(Description of the task) Work out how many lines in the material below hold the word "output". Write only the number.

(Entries supplied)
-- Opening Marker --

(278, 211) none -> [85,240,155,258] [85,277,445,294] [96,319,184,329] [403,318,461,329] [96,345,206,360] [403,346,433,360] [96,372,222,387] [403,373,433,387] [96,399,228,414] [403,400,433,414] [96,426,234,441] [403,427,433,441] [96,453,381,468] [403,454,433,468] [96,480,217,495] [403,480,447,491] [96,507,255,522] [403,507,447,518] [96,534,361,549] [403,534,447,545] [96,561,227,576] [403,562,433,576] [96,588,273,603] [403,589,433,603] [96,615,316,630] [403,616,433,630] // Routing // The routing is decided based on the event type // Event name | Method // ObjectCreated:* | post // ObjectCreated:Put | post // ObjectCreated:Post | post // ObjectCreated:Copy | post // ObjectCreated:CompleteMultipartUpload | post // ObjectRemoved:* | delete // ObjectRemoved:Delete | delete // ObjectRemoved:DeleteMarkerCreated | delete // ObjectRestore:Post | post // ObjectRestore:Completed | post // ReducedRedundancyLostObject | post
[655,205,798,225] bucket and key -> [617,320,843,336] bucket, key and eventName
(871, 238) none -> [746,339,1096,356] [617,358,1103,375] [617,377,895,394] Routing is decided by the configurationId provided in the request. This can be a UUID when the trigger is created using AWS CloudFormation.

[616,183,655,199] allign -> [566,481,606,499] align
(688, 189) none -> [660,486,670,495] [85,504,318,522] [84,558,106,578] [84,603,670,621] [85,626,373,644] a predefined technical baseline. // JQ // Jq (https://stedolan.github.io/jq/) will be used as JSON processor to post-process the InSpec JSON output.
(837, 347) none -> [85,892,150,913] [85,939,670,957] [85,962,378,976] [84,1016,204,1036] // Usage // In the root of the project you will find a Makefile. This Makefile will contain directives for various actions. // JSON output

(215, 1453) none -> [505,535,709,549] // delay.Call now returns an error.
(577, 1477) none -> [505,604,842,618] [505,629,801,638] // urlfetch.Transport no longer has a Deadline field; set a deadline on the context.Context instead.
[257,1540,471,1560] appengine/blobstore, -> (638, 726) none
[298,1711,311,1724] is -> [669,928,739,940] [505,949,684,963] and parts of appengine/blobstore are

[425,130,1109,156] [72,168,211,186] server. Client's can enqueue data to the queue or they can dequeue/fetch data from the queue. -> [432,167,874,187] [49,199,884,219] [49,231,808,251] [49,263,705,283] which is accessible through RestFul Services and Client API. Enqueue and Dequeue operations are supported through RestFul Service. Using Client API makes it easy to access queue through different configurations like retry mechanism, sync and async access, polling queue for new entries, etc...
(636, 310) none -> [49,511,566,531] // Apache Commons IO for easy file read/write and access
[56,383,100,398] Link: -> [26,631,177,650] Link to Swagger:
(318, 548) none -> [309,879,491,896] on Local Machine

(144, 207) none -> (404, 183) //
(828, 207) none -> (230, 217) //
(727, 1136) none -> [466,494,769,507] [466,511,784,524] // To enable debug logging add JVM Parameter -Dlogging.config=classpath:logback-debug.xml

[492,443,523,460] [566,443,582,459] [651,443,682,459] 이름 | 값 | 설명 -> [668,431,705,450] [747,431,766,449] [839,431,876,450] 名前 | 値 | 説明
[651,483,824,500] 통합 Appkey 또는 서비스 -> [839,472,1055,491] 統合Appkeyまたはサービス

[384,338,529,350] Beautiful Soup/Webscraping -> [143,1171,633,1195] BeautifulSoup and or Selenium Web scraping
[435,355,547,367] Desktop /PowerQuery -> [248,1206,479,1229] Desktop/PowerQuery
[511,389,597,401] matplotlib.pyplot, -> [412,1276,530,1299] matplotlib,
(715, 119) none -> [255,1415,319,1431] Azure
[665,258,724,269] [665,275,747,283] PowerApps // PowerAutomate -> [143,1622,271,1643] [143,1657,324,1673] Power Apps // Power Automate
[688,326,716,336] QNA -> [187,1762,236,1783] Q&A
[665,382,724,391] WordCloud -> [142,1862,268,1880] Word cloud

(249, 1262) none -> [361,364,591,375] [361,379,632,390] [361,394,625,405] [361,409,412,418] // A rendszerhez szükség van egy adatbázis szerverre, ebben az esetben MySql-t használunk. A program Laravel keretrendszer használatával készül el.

-- Closing Marker --

(Task response) 2